= YOUR GOAL =
Line by line, print the records exactly as they are, dropping the pictures.

= INPUT RECORDS =
══════════════════════════════

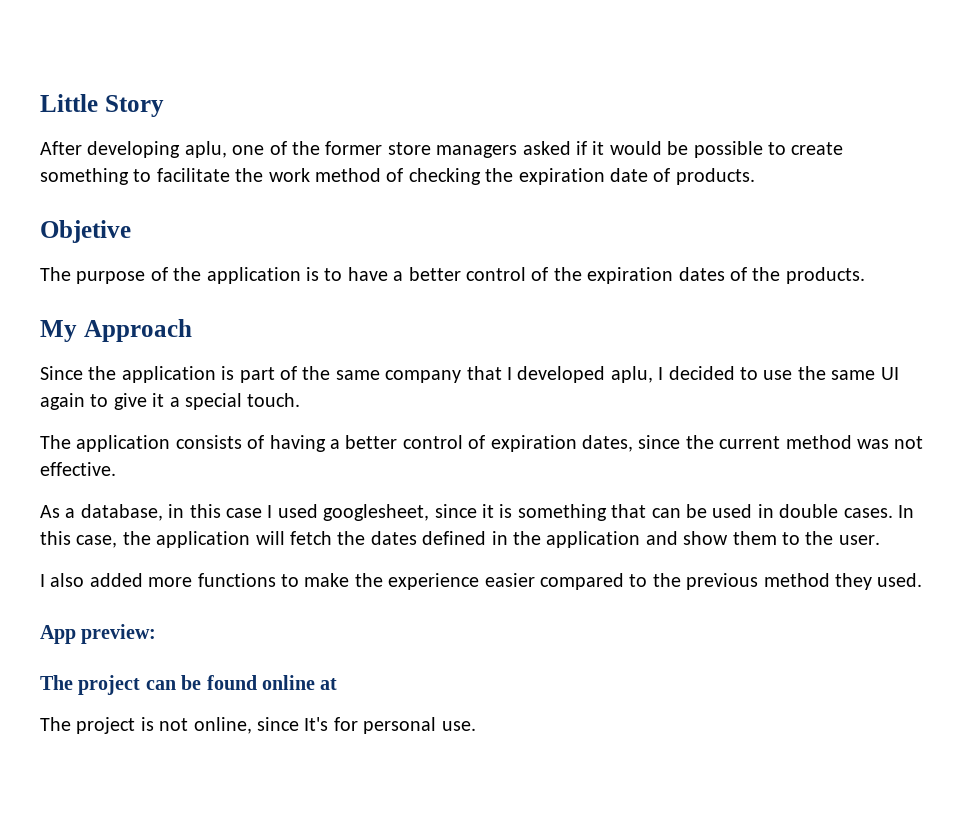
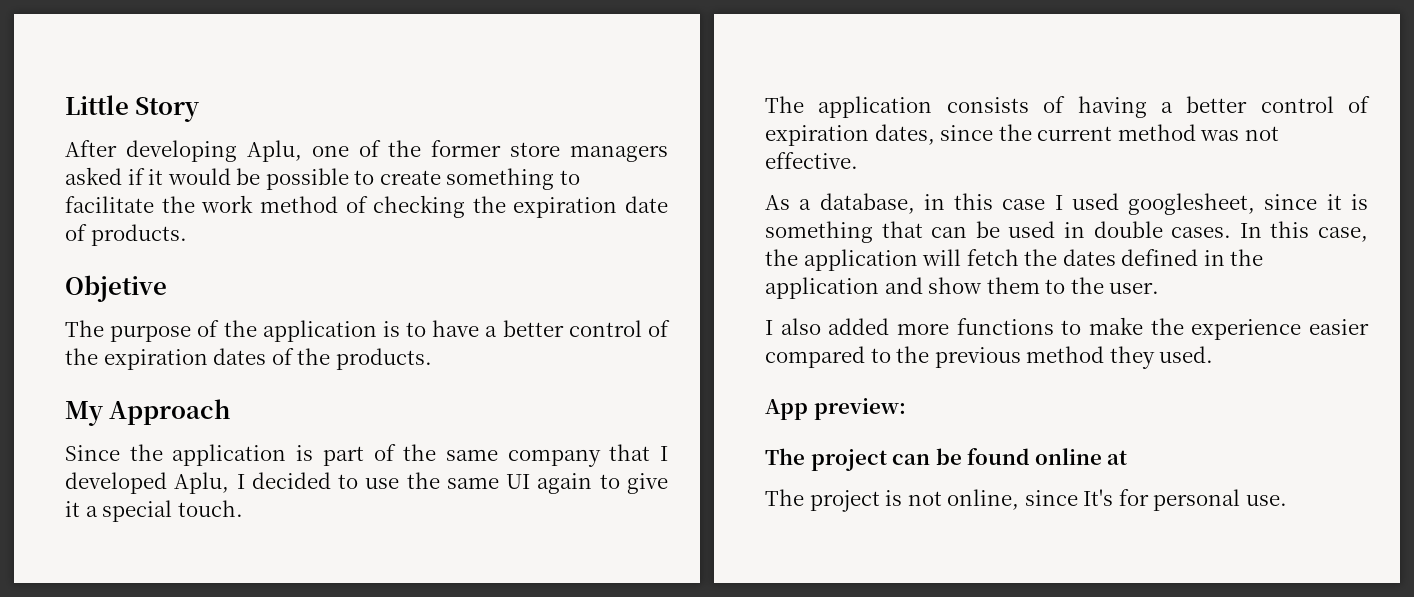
- After developing aplu, one of the former store managers asked if it would be possible to create something to facilitate the work method of checking the expiration date of products.
+ After developing Aplu, one of the former store managers asked if it would be possible to create something to facilitate the work method of checking the expiration date of products.
- Since the application is part of the same company that I developed aplu, I decided to use the same UI again to give it a special touch.
+ Since the application is part of the same company that I developed Aplu, I decided to use the same UI again to give it a special touch.

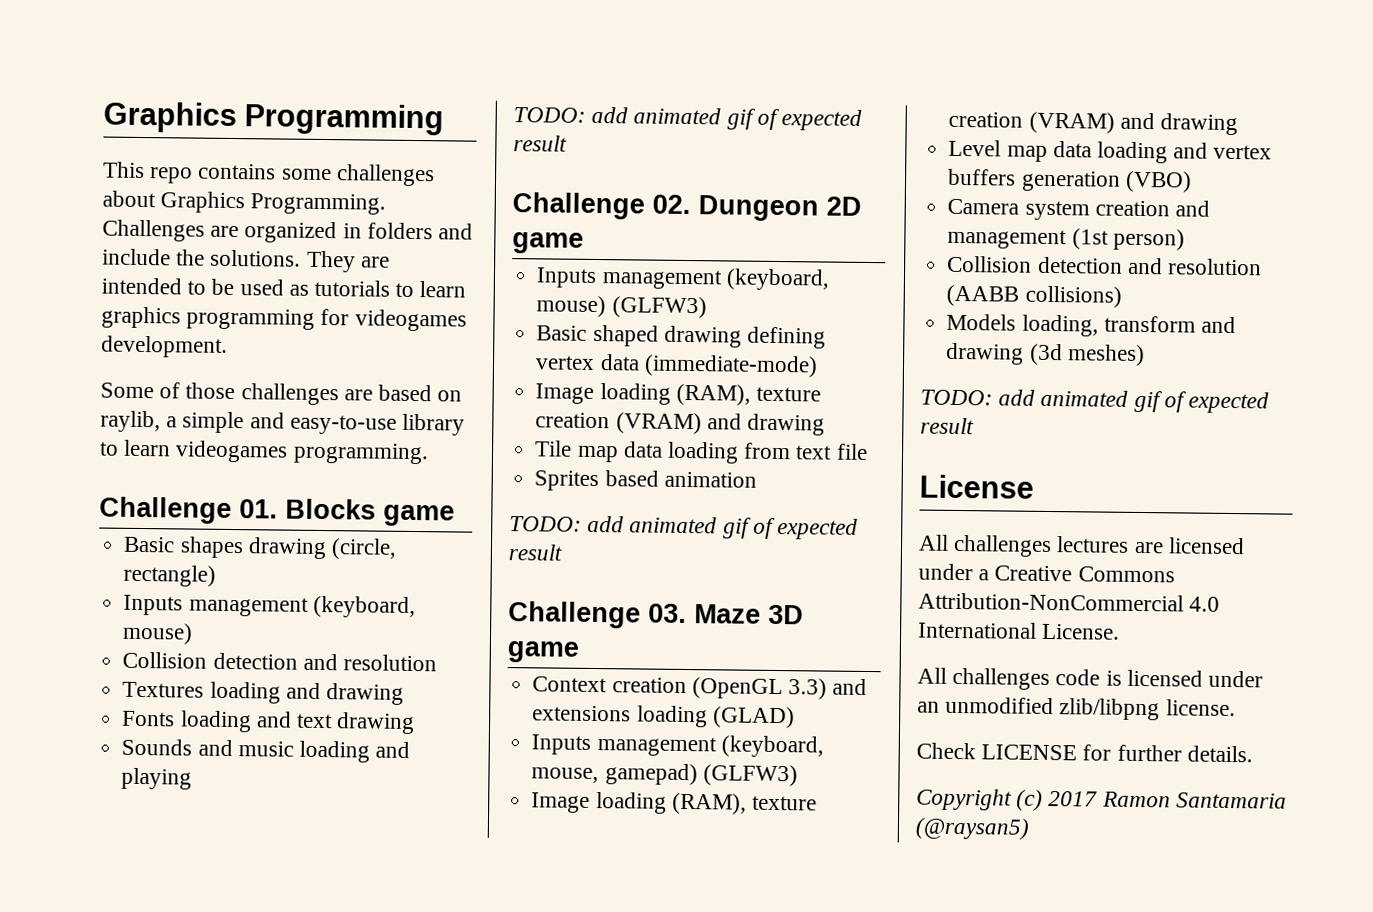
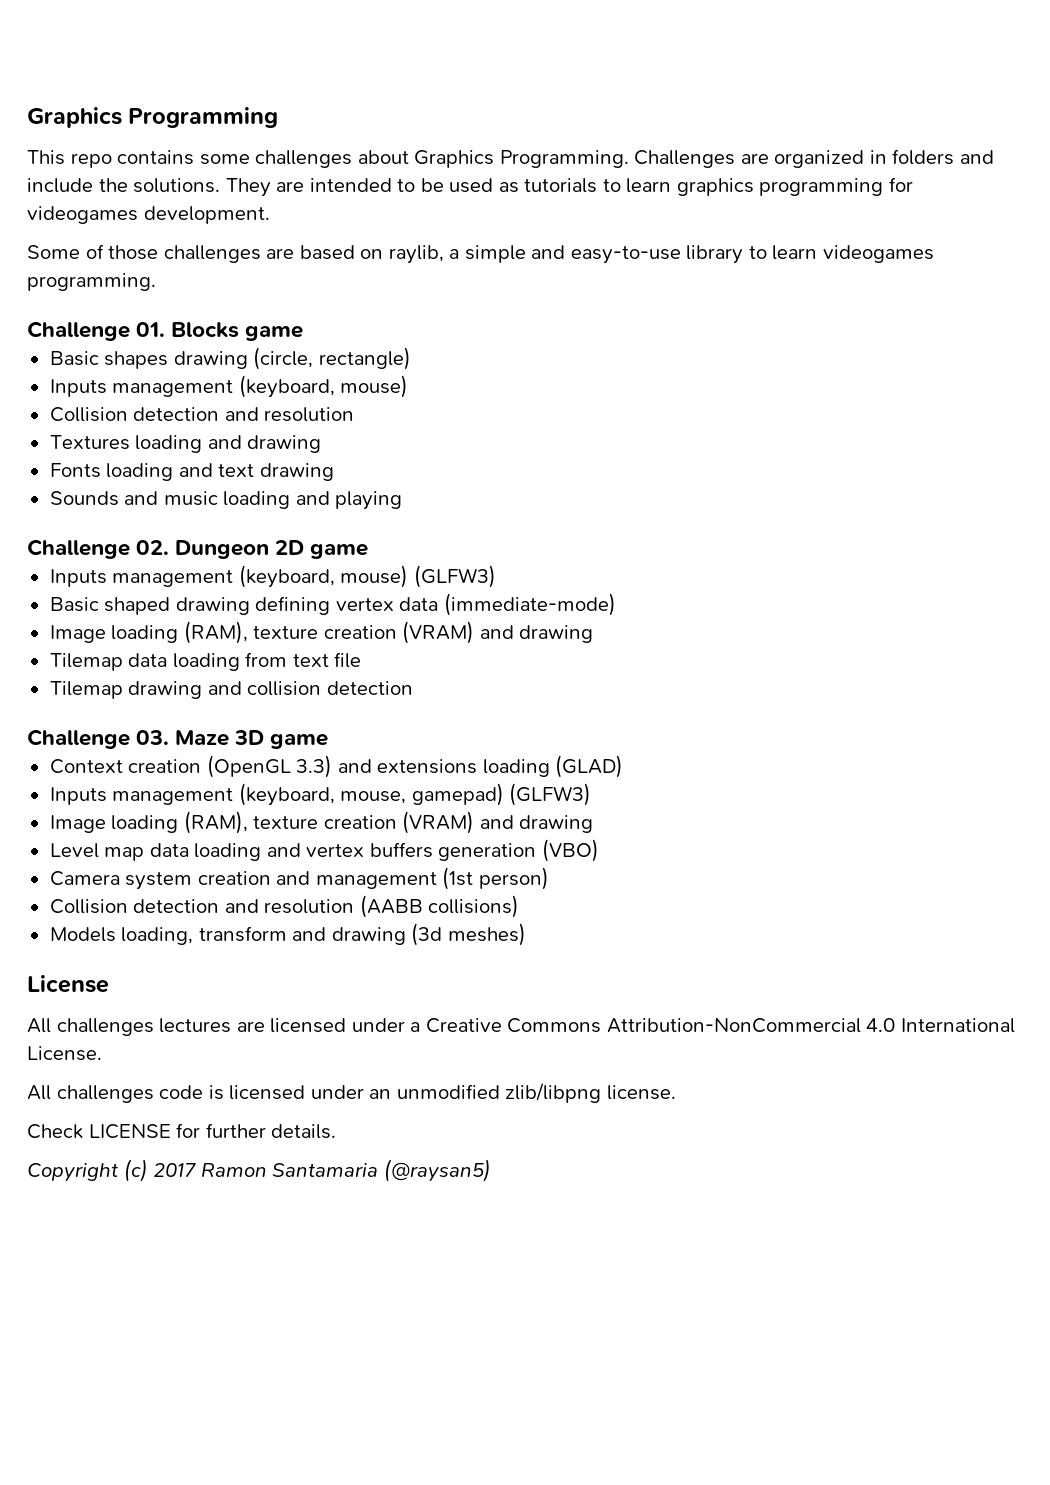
  Sounds and music loading and playing
- TODO: add animated gif of expected result
- Tile map data loading from text file
+ Tilemap data loading from text file
- Sprites based animation
- TODO: add animated gif of expected result
+ Tilemap drawing and collision detection
  Models loading, transform and drawing (3d meshes)
- TODO: add animated gif of expected result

══════════════════════════════

= OUTPUT FOR THIS EXERCISE =
- After developing aplu, one of the former store managers asked if it would be possible to create something to facilitate the work method of checking the expiration date of products.
+ After developing Aplu, one of the former store managers asked if it would be possible to create something to facilitate the work method of checking the expiration date of products.
- Since the application is part of the same company that I developed aplu, I decided to use the same UI again to give it a special touch.
+ Since the application is part of the same company that I developed Aplu, I decided to use the same UI again to give it a special touch.

  Sounds and music loading and playing
- TODO: add animated gif of expected result
- Tile map data loading from text file
+ Tilemap data loading from text file
- Sprites based animation
- TODO: add animated gif of expected result
+ Tilemap drawing and collision detection
  Models loading, transform and drawing (3d meshes)
- TODO: add animated gif of expected result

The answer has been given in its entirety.